Change detection data
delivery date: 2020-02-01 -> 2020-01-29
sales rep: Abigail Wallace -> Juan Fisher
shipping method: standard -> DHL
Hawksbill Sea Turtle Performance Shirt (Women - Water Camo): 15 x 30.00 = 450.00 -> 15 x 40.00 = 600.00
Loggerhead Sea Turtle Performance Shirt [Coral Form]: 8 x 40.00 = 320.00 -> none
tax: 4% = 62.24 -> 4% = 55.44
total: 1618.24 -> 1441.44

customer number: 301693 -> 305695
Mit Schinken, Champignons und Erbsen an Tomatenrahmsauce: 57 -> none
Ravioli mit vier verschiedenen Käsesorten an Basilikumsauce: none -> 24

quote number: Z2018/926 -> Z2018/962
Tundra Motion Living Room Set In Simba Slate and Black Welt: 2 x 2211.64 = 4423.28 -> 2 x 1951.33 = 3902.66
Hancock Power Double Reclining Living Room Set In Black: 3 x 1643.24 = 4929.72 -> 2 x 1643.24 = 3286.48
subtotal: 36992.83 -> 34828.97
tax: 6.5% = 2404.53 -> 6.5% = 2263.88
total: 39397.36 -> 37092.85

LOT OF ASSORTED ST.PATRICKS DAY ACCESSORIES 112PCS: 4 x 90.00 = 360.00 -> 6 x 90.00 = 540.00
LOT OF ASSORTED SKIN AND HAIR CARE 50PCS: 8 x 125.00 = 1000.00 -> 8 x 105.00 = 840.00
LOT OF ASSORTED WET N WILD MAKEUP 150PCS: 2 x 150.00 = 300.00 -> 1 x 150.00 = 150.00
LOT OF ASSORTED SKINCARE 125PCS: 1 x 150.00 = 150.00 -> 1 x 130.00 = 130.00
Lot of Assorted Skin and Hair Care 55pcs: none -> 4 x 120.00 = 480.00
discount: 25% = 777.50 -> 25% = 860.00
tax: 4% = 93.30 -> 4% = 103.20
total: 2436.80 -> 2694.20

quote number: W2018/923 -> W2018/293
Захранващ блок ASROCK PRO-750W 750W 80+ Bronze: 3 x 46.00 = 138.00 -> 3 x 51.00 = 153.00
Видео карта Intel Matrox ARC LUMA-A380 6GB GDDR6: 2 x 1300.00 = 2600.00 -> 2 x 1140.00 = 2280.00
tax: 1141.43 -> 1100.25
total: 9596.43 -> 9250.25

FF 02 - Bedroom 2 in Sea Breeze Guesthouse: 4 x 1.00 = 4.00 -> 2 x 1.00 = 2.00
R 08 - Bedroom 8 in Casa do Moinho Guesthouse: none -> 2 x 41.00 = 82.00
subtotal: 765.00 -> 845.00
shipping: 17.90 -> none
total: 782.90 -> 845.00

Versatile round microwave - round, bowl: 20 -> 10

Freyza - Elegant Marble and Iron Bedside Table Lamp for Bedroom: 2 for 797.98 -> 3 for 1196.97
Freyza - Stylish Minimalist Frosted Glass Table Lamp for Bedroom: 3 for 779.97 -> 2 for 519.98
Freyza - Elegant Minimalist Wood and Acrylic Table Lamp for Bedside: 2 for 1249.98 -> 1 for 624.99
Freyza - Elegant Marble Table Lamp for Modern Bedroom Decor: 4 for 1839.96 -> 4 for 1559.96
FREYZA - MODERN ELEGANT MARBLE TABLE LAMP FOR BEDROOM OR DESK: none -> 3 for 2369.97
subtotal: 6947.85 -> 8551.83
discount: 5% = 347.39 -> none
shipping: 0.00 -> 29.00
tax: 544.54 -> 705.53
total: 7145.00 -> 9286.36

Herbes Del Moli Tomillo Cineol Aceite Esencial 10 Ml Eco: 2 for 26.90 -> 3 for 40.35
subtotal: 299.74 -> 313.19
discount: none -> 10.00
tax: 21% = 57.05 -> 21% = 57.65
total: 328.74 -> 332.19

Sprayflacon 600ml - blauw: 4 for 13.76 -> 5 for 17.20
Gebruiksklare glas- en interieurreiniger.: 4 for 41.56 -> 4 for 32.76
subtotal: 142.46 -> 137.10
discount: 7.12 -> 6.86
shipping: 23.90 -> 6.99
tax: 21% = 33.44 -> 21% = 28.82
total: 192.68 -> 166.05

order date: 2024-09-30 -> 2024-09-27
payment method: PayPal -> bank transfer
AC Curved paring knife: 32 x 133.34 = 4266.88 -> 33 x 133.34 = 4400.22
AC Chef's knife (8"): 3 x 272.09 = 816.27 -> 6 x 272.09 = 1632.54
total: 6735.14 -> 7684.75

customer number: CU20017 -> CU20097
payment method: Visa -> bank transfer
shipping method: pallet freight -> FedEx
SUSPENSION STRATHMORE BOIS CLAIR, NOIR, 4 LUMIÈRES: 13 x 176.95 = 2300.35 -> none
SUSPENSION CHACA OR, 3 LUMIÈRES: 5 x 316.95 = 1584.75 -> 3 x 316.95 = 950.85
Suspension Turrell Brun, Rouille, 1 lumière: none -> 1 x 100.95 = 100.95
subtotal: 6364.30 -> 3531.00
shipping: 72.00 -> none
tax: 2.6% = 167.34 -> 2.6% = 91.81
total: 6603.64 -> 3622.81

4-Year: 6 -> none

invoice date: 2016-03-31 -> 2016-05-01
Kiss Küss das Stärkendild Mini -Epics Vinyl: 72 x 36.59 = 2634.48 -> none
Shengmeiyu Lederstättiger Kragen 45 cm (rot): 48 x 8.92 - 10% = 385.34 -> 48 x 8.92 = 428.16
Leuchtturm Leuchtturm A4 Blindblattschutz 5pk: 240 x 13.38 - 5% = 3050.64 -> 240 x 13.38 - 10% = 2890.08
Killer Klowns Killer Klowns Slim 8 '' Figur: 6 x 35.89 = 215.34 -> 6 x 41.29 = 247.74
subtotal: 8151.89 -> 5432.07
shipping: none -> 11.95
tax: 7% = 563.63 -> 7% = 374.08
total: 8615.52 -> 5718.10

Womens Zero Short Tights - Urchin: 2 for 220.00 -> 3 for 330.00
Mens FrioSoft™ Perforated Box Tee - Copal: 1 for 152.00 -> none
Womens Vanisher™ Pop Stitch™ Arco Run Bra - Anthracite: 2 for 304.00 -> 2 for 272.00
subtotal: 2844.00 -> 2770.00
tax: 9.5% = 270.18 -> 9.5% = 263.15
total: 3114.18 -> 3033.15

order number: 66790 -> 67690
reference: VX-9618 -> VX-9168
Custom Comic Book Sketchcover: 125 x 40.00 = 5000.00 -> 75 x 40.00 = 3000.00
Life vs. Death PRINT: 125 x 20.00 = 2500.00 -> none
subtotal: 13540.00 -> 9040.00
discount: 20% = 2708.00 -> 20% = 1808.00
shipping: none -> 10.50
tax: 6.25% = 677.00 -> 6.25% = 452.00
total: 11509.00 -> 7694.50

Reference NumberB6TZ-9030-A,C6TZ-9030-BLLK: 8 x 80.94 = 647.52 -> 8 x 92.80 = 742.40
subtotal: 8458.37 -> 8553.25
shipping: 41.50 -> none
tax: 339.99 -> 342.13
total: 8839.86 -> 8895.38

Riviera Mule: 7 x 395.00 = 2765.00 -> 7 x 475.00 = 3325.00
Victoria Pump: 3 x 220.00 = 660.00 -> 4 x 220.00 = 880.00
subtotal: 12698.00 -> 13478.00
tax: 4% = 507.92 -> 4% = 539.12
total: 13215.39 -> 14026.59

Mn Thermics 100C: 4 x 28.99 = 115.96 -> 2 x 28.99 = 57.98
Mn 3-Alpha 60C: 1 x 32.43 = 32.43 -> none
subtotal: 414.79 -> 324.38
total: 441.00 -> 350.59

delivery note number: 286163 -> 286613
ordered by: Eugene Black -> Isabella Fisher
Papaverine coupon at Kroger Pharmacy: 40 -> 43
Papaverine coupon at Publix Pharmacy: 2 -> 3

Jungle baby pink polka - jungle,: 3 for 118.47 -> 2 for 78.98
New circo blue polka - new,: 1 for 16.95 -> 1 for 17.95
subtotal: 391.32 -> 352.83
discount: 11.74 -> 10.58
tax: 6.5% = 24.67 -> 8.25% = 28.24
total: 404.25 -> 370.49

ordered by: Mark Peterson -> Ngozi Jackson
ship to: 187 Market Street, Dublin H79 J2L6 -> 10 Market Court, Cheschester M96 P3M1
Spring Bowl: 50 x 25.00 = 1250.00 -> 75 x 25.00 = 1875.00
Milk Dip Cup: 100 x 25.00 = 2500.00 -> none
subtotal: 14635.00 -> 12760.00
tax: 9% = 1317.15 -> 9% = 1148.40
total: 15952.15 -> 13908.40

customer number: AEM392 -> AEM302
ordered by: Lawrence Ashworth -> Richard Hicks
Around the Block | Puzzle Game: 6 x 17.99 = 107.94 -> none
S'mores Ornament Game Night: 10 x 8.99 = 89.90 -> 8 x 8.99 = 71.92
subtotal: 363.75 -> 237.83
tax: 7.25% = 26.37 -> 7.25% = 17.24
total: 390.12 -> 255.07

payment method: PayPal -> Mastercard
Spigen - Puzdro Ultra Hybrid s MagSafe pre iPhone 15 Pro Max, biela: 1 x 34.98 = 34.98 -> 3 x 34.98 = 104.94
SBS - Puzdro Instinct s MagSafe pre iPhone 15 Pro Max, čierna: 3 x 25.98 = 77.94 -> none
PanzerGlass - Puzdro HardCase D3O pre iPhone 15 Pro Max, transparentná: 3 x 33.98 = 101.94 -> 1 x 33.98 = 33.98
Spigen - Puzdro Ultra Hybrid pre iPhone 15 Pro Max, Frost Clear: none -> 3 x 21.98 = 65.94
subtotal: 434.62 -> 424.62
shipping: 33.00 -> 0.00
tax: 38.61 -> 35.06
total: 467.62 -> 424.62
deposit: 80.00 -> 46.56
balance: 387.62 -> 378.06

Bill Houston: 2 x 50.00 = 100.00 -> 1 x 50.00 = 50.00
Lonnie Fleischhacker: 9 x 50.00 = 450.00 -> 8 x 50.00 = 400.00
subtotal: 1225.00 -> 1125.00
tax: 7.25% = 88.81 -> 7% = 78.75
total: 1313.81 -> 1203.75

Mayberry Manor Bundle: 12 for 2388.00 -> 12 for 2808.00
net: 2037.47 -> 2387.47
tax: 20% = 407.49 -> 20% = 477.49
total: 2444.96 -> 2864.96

**Work task**
Please reproduce exactly the lines from the first one of the records above through the line containing "total: 1618.24 -> 1441.44", both included, and nothing else.

**Answer to this exercise**
delivery date: 2020-02-01 -> 2020-01-29
sales rep: Abigail Wallace -> Juan Fisher
shipping method: standard -> DHL
Hawksbill Sea Turtle Performance Shirt (Women - Water Camo): 15 x 30.00 = 450.00 -> 15 x 40.00 = 600.00
Loggerhead Sea Turtle Performance Shirt [Coral Form]: 8 x 40.00 = 320.00 -> none
tax: 4% = 62.24 -> 4% = 55.44
total: 1618.24 -> 1441.44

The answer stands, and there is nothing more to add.